(2017), Selin (2020), and Duan et al. (2020) using
conventional time series forecasting techniques such
as univariate autoregression (AR), univariate moving
average (MA), simple exponential smoothing (SES),
and autoregressive integrated moving average
(ARIMA) (Jing, 2021). However, Cheng et al. (2010)
argued that these methods are not very practical for
this forecasting task due to the lack of seasonality and
high volatility of the cryptocurrency market and the
use of statistical models, which require that the
models only deal with linear problems and that the
variables must follow a normal distribution (Jing,
2021). Both the forecasting of digital currencies and
the challenge of asset price and return forecasting
have seen the application of machine learning
techniques in recent years. Machine learning
techniques have been applied successfully to stock
market forecasting by incorporating nonlinear
features into the forecasting model to deal with non-
stationary financial time series; the findings have
shown that the method is more effective for
predicting (Yuan et al., 2016). Dinh et al. (2018)
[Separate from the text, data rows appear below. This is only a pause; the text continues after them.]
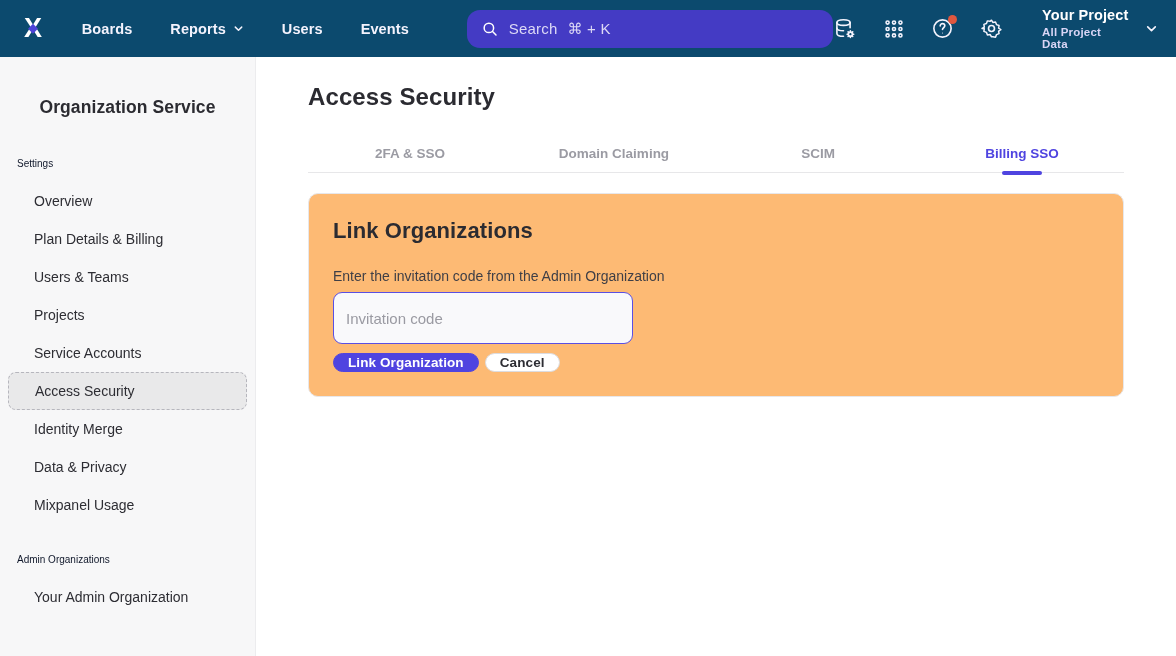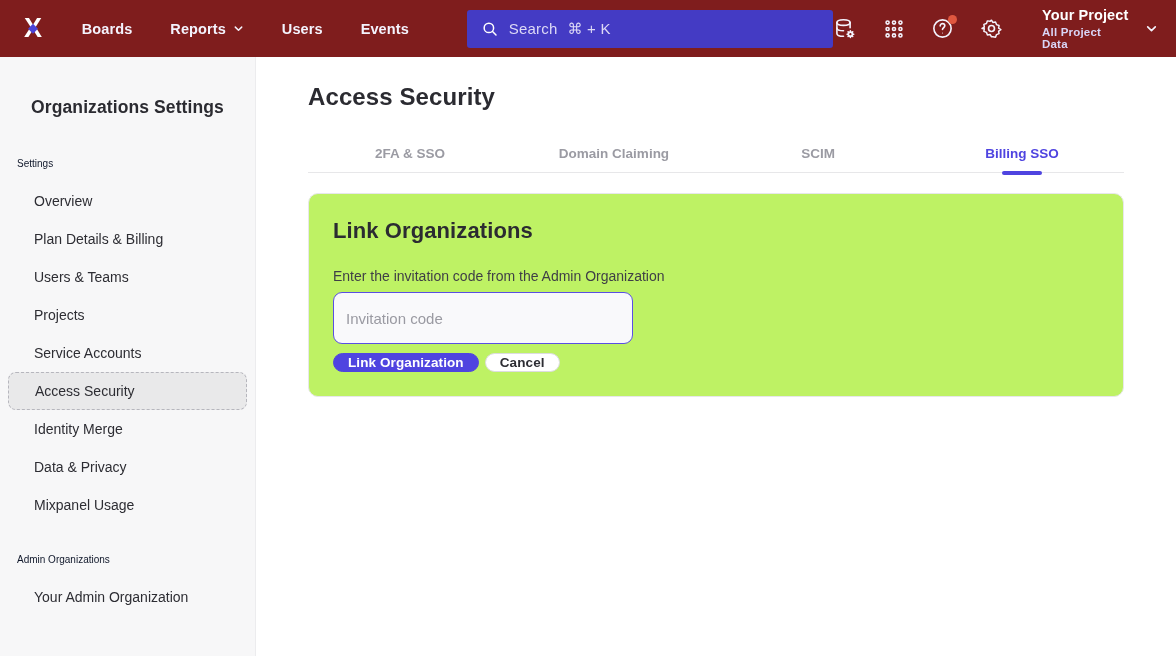--- a/index.html
+++ b/index.html
@@ -7,21 +7,21 @@
   body {
     font-family: "Liberation Sans", sans-serif;
     background: #ffffff;
     color: #2b2b31;
     overflow: hidden;
   }
 
   
   .topbar {
     height: 57px;
-    background: #7f1d1d;
+    background: #0c4a6e;
     display: flex;
     align-items: center;
     padding: 0 18px 0 14px;
   }
   .logo {
     position: relative;
     width: 38px; height: 38px;
     display: flex; align-items: center; justify-content: center;
     cursor: pointer;
   }
@@ -54,21 +54,21 @@
     gap: 7px;
     cursor: pointer;
     white-space: nowrap;
   }
   .chev { display: inline-flex; }
   .search {
     margin-left: 58px;
     width: 368px;
     height: 38px;
     background: #443bc4;
-    border-radius: 3px;
+    border-radius: 13px;
     display: flex;
     align-items: center;
     padding: 0 14px;
     gap: 10px;
     cursor: text;
   }
   .search-text {
     color: #ddd9f6;
     font-size: 15px;
     letter-spacing: 0.2px;
@@ -205,21 +205,21 @@
     height: 4px;
     border-radius: 99px;
     background: #4f44e0;
   }
 
   .card {
     margin-top: 20px;
     border: 1px solid #e7e7ea;
     border-radius: 10px;
     padding: 24px 24px 24px 24px;
-    background: #bef264;
+    background: #fdba74;
   }
   .card-title {
     font-size: 22px;
     font-weight: 700;
     color: #2b2b31;
     letter-spacing: 0.1px;
   }
   .field-label {
     margin-top: 24px;
     font-size: 14px;
@@ -359,21 +359,21 @@
             <path d="M5 9l7 7 7-7"></path>
           </svg>
       </span>
     </div>
   </div>
 </header>
 
 <div class="page">
 
   <aside class="sidebar">
-    <div class="sidebar-title">Organizations Settings</div>
+    <div class="sidebar-title">Organization Service</div>
 
     <div class="side-section-label">Settings</div>
     <div class="side-list">
       <div class="side-item">Overview</div>
       <div class="side-item">Plan Details &amp; Billing</div>
       <div class="side-item">Users &amp; Teams</div>
       <div class="side-item">Projects</div>
       <div class="side-item">Service Accounts</div>
       <div class="side-item active">Access Security</div>
       <div class="side-item">Identity Merge</div>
predicted the price of Bitcoin using recurrent neural
networks and long short-term memory (LSTM). The
results demonstrated that the machine learning
approach, with its advanced temporal properties,
could produce better predictions than the
conventional multi-layer perceptron (MLP) (Jiang,
2020).
This paper delves into Bitcoin prediction utilizing
a machine-learning framework. Its objective is to
scrutinize the strengths and weaknesses of diverse
machine learning models in forecasting Bitcoin prices
and conduct a comparative analysis as a pivotal
reference for financial scientists seeking to anticipate
Bitcoin's future price movements.
2 DATASETS AND METHODS
2.1 Datasets
The data used in this study is taken from Kaggle’s
official website, and the dataset is about the Bitcoin
price from 2014.09.17 to 2024.07.07 with the daily
opening and closing prices. This article first converts
the Date column of the data to a date format, sorts by
date, and then normalizes the Close column to
between [0,1]. Finally, this paper defines the
create_dataset function to create a time series dataset,
divides the dataset into a training set (80%) and a test
set (20%), and then adjusts the time step to adjust the
data to the 3D format required by the LSTM model.
2.2 Models
LR serves as a fundamental model for predicting
continuous-valued target variables. It postulates a
direct, linear correlation between the input features
and the output targets. By minimizing the mean
square error (MSE) between the predicted and
observed values, the linear regression (LR) model
identifies the optimal line that best fits the data. On
specific model parameters, the fit_intercept of the
model is set to True; that is, the model calculates the
intercept term of the model. The model's normalized
setting is set to False, which means that the model
does not normalize the regression variables until
fitted.
LSTM is a recurrent neural network (RNN)
capable of processing and predicting long-term
dependency problems in time series data. The LSTM
can handle the dependencies of data over a longer
time frame through its internal memory unit. The
number of LSTM layers used in this article is two; in
the first layer of the LSTM, the number of LSTM
cells (is 50). return_sequences is True. The
input_shape is the shape of the input data, set to (30,
1); that is, the time step is 30, and the number of
features is 1. In the second layer of the model, the
return_sequences is set to False, indicating that only
the output of the last time step is returned. Dense (1)
is a fully connected layer to output prediction results.
Support vector machines (SVM) is a classical
supervised learning algorithm for binary and multi-
classification problems. The basic idea is to draw an
optimal hyperplane in the feature space for
classification. Support vector regression (SVR) is
nothing but the type of SVM for the regression model.
In a nutshell, SVR tries to fit the error within a certain
threshold because it optimizes for finding a
hyperplane with as many training samples within this
range of errors from itself, using regularization
parameters that help put constraints on model
complexity. Regarding specific model parameters,
the kernel of the model is set to radial basis function
(RBF). The regularization parameter has been tuned
to 100 to balance the model's complexity and training
error. This adjustment helps prevent overfitting by
penalizing complex models. Additionally, the kernel
coefficient has been set at 0.1, a value that dictates the
extent to which individual training samples influence
the shape of the decision boundary. Furthermore, an
epsilon tube of 0.1 has been established, ensuring that
the model's predictions falling within this margin of
error are not penalized. This approach allows for
flexibility in prediction accuracy, accommodating a
range of minor deviations from the exact target value.